The 45-foot white spruce represents the gratitude of the people of Nova Scotia to those of the American city for their support after the Halifax Explosion devastated the city on Dec. 6, 1917, resulting in the deaths of about 2,000 people and injuries to approximately 9,000 more.
Heather and Tony Sampson donated this year’s tree, which is from Grande Anse, Richmond County.
“Nova Scotia will never forget those who were lost and injured as a result of the explosion, and the support from the people of Boston,” Premier Stephen McNeil said in a news release. “This year’s Tree for Boston is dedicated to health-care workers, honouring both the 1917 response and those taking care of us on the frontlines of the COVID-19 pandemic. We are thankful for the compassion and kindness shown in times of need.”

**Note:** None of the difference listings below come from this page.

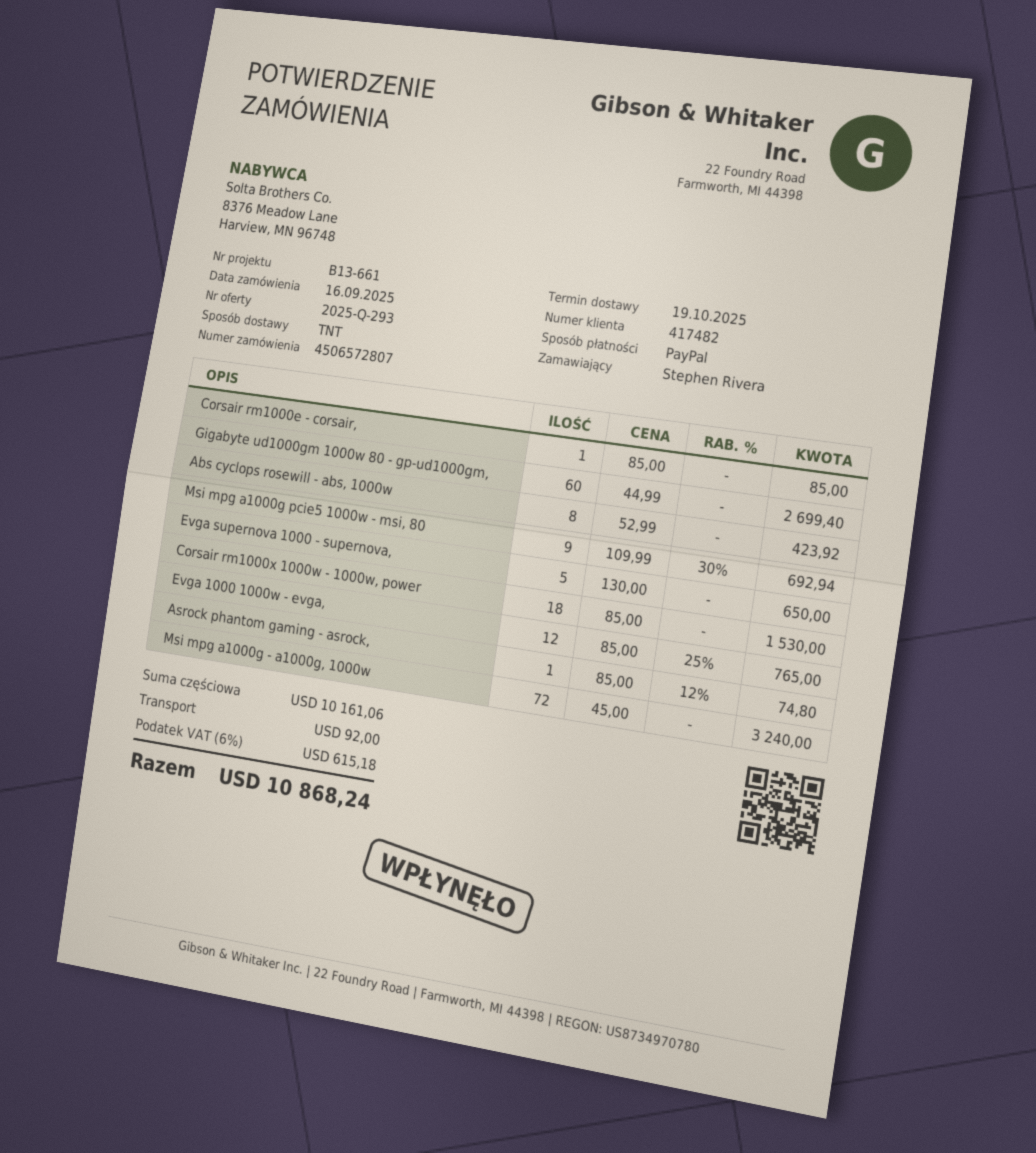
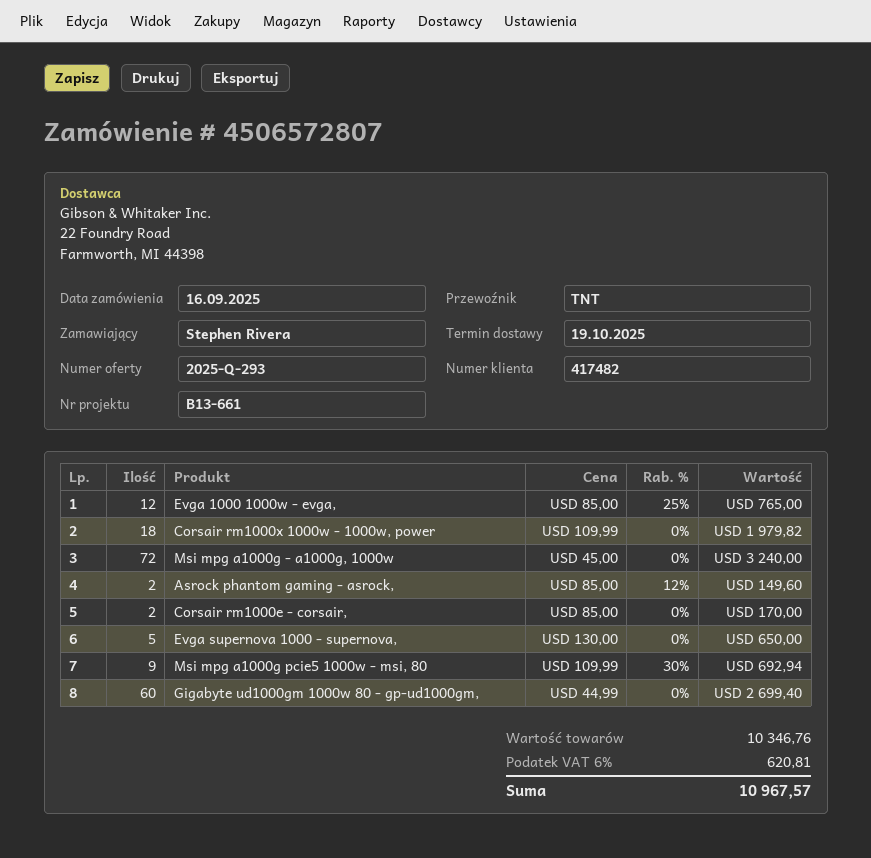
Corsair rm1000e - corsair,: 1 x 85.00 = 85.00 -> 2 x 85.00 = 170.00
Abs cyclops rosewill - abs, 1000w: 8 x 52.99 = 423.92 -> none
Corsair rm1000x 1000w - 1000w, power: 18 x 85.00 = 1530.00 -> 18 x 109.99 = 1979.82
Asrock phantom gaming - asrock,: 1 x 85.00 - 12% = 74.80 -> 2 x 85.00 - 12% = 149.60
subtotal: 10161.06 -> 10346.76
shipping: 92.00 -> none
tax: 6% = 615.18 -> 6% = 620.81
total: 10868.24 -> 10967.57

The tree’s journey is also being affected by the pandemic. Instead of the usual trucking route, it will be sent via a shipping container vessel. The tree will leave Halifax on Wednesday and be delivered to Boston Common in a few days.
Nova Scotians and Bostonians can take part in the celebrations by following the Tree for Boston on social media leading up to the one-hour virtual tree-lighting ceremony on Dec. 3 at 8 p.m., according to the provincial news release.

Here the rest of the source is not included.